> **What this task involves**
Of the material below, the lines to be retyped are those from the line containing "(495, 798) none" through the line containing "(574, 909) none", inclusive; reproduce them exactly.

> **Exercise input**
╭──
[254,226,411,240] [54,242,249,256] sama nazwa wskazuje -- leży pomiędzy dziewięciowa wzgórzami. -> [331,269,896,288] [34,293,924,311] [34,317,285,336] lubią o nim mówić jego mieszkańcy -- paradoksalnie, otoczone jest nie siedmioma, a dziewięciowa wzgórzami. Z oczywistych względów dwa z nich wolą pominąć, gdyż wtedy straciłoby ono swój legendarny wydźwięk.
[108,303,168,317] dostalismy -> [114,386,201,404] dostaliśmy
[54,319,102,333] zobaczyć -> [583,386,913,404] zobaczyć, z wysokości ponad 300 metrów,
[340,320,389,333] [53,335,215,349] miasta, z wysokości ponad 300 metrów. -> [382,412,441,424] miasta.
╰──
╭──
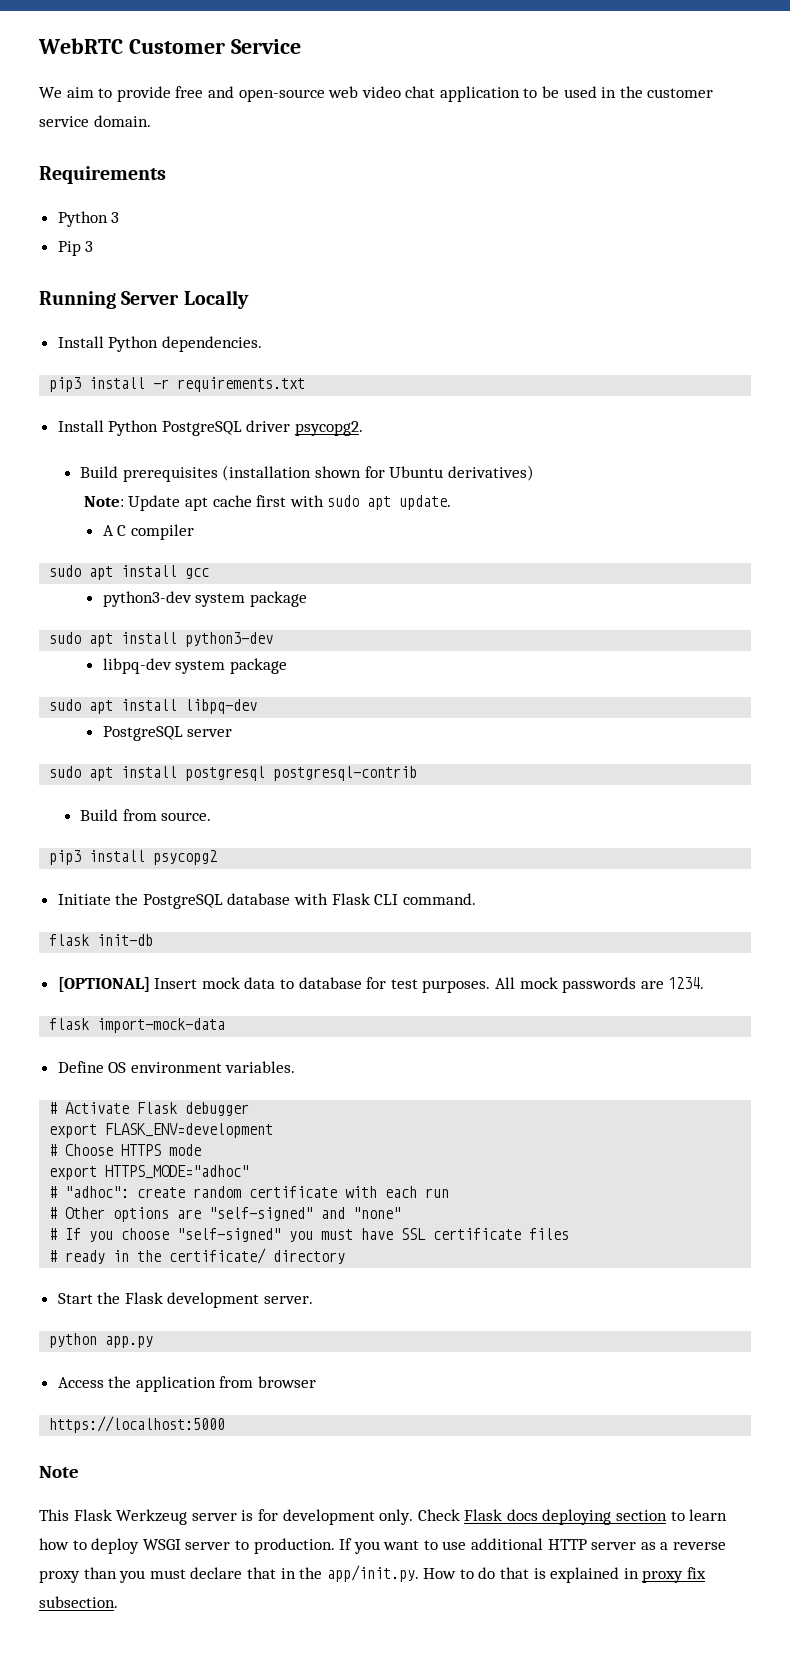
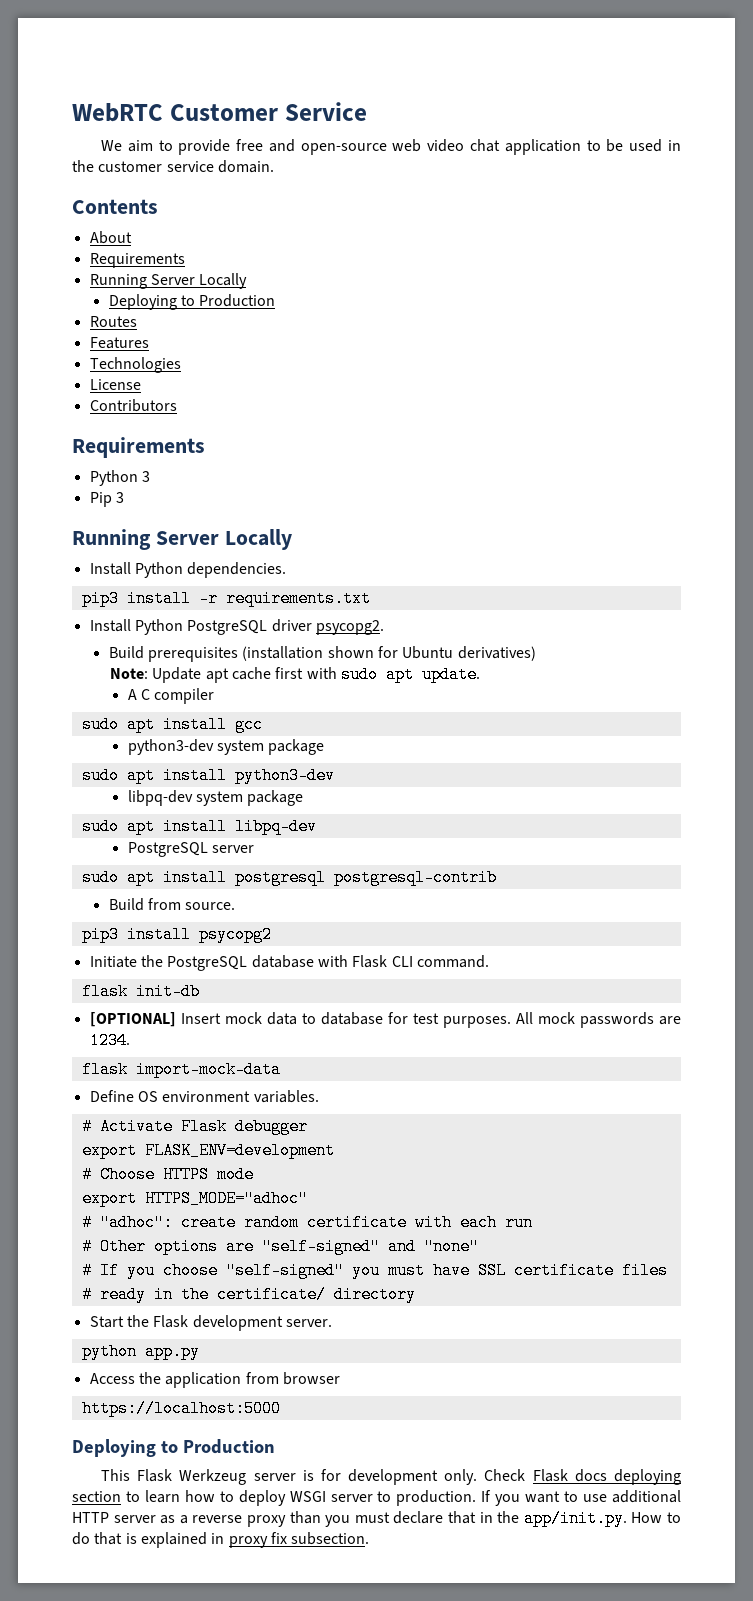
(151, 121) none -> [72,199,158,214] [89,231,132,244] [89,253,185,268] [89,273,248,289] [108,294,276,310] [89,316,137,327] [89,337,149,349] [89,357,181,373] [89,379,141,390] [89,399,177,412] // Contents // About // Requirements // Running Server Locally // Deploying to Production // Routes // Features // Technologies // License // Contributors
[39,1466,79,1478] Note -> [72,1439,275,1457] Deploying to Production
╰──
╭──
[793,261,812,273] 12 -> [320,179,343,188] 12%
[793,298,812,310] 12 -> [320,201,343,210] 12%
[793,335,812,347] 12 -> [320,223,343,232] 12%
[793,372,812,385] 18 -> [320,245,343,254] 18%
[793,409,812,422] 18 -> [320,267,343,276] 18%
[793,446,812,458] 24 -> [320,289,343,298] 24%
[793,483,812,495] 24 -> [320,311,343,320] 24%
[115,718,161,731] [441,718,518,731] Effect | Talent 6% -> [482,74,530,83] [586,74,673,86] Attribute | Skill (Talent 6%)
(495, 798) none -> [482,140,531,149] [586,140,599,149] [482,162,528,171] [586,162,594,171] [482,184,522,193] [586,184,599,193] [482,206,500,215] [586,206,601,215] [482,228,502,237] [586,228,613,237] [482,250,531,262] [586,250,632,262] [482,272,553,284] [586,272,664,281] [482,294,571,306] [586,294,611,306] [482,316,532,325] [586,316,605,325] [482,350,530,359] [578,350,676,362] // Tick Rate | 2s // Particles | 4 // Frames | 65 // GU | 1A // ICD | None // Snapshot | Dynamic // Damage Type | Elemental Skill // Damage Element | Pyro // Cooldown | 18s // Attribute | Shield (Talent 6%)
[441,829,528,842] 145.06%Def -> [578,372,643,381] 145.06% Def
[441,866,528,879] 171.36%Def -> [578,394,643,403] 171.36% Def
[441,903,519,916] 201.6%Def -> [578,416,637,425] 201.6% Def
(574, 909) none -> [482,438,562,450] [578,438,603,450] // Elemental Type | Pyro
╰──
> **Solution to the exercise**
(495, 798) none -> [482,140,531,149] [586,140,599,149] [482,162,528,171] [586,162,594,171] [482,184,522,193] [586,184,599,193] [482,206,500,215] [586,206,601,215] [482,228,502,237] [586,228,613,237] [482,250,531,262] [586,250,632,262] [482,272,553,284] [586,272,664,281] [482,294,571,306] [586,294,611,306] [482,316,532,325] [586,316,605,325] [482,350,530,359] [578,350,676,362] // Tick Rate | 2s // Particles | 4 // Frames | 65 // GU | 1A // ICD | None // Snapshot | Dynamic // Damage Type | Elemental Skill // Damage Element | Pyro // Cooldown | 18s // Attribute | Shield (Talent 6%)
[441,829,528,842] 145.06%Def -> [578,372,643,381] 145.06% Def
[441,866,528,879] 171.36%Def -> [578,394,643,403] 171.36% Def
[441,903,519,916] 201.6%Def -> [578,416,637,425] 201.6% Def
(574, 909) none -> [482,438,562,450] [578,438,603,450] // Elemental Type | Pyro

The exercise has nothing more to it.